In December 2015, controversy about using CRISPR to produce children was a key agenda item at the International Summit on Human Gene Editing organized by the national science academies of the United States, the United Kingdom, and China. Nearly every speaker agreed that at present, making irreversible changes to every cell in the bodies of future children and all their descendants would constitute extraordinarily risky human experimentation. By all accounts, far too much is unknown about issues including off-target mutations (unintentional edits to the genome), persistent editing effects, genetic mechanisms in embryonic and fetal development, and longer-term health and safety consequences.

Conversations about putting new gene editing tools into fertility clinics need to begin with an obvious but often overlooked point: By definition, germline gene editing would not treat any existing person’s medical needs. At best, supporters can say that it might re-weight the genetic lottery in favor of different outcomes for future people—but the unknown mechanisms of both CRISPR and human biology suggest that unforeseeable outcomes are close to inevitable.
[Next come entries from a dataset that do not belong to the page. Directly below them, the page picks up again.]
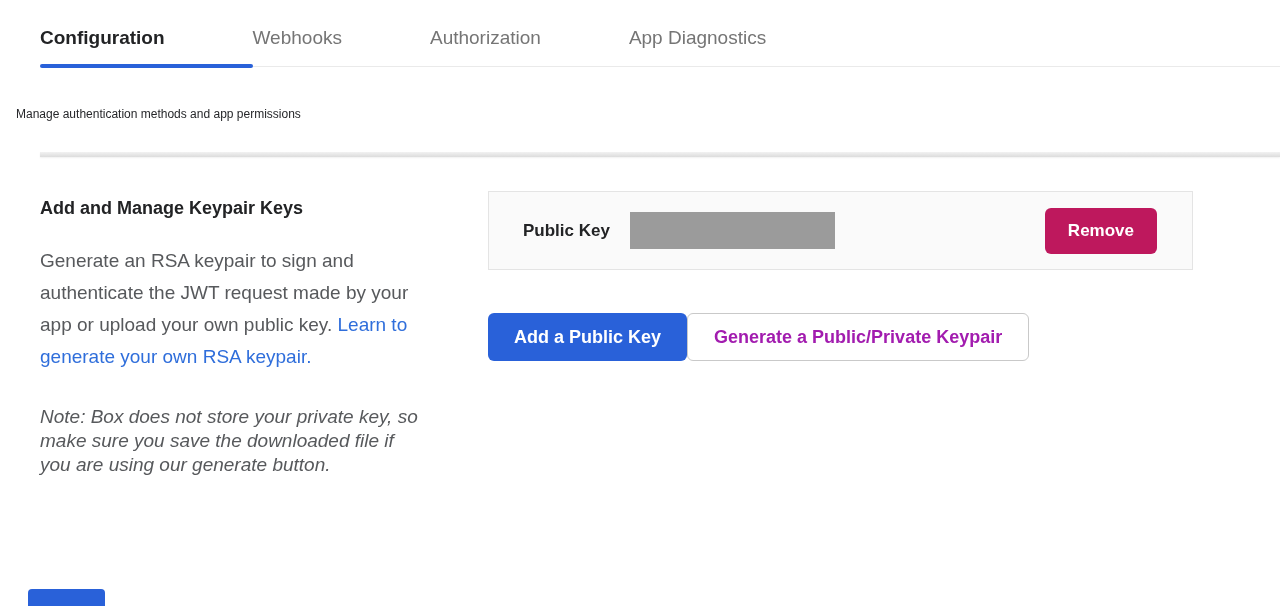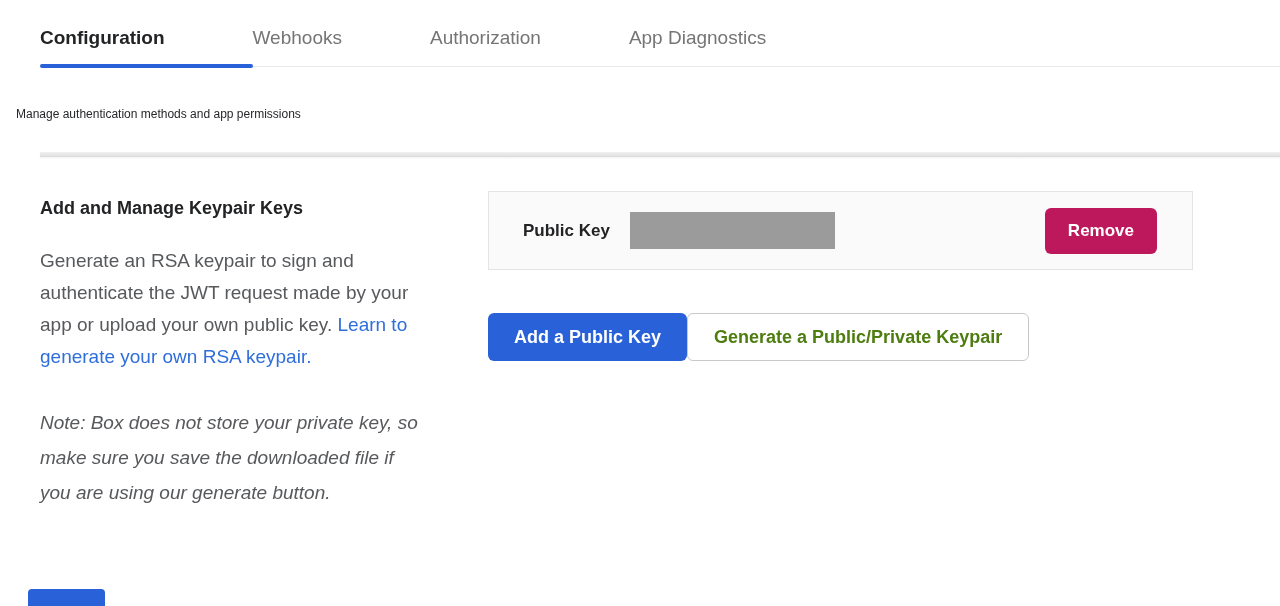--- a/index.html
+++ b/index.html
@@ -65,21 +65,21 @@
     color: #57595c;
   }
   .left-col a.inline-link {
     color: #2f6edb;
     text-decoration: none;
     cursor: pointer;
   }
   .left-col p.note {
     margin-top: 32px;
     font-size: 19px;
-    line-height: 35px;
+    line-height: 24px;
     font-style: italic;
     color: #57595c;
   }
 
   .right-col { margin-left: 70px; flex: none; width: 705px; }
 
   
   .key-panel {
     margin-top: 34px;
     height: 79px;
@@ -119,21 +119,21 @@
   .actions { margin-top: 43px; display: flex; }
   .btn-primary {
     background: #2961d9;
     color: #ffffff;
     font-size: 18px;
     height: 48px;
     padding: 0 26px;
   }
   .btn-secondary {
     background: #ffffff;
-    color: #4d7c0f;
+    color: #a21caf;
     font-size: 18px;
     height: 48px;
     padding: 0 26px;
     border: 1px solid #c9c9c9;
   }
 
   
   .partial-button {
     position: absolute;
     left: 28px;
Beyond technical issues are profound social and political questions. Would germline gene editing be justifiable, in spite of the risks, for parents who might transmit an inherited disease? It’s certainly not necessary. Parents can have children unaffected by the disease they have or carry by using third-party eggs or sperm, an increasingly common way to form families. Some heterosexual couples may hesitate to use this option because they want a child who is not just spared a deleterious gene in their lineage, but is also genetically related to both of them. They can do that too, with the embryo screening technique called pre-implantation genetic diagnosis (PGD), a widely available procedure used in conjunction with in vitro fertilization.

PGD itself raises social and ethical concerns about what kind of traits should be selected or de-selected. These questions are particularly important from a disability rights perspective (which means they’re important for all of us). But screening embryos for disease is far safer for resulting children than engineering new traits with germline gene editing would be. Yet this existing alternative is often omitted from accounts of the controversy about gene editing for reproduction.

It is true that a few couples—a very small number—would not be able to produce unaffected embryos, and so could not use PGD to prevent disease inheritance. Should we permit germline gene editing for their sake? If we did, could we limit its use to cases of serious disease risk?

From a policy perspective, how would we draw the distinction between a medical and enhancement purpose for germline modification? In which category would we put short stature, for example? We know that taller people tend to earn more money. So do people with paler skins. Should arranging for children with financially or socially “efficient” varieties of height and complexion be considered medical intervention?

Think back to the hypothetical fertility clinic offering “Organic Enhancement” as a “once-in-a-lifetime opportunity for your child-to-be.” Think back to the 1997 movie Gattaca, about a society in which the genetically enhanced—merely perceived to be biologically superior—are born into the physical reality of those whom we might now call the one percent. These are fictional accounts, but they are also warnings of a possible human (or not so human) future. The kinds of social changes they foresee, once set in motion, could be as difficult to reverse as the genetic changes we’re talking about.

In opening the door to one kind of germline modification, we are likely opening it to all kinds. Permitting human germline gene editing for any reason would likely lead to its escape from regulatory limits, to its adoption for enhancement purposes, and to the emergence of a market-based eugenics that would exacerbate already existing discrimination, inequality, and conflict. We need not and should not risk these outcomes.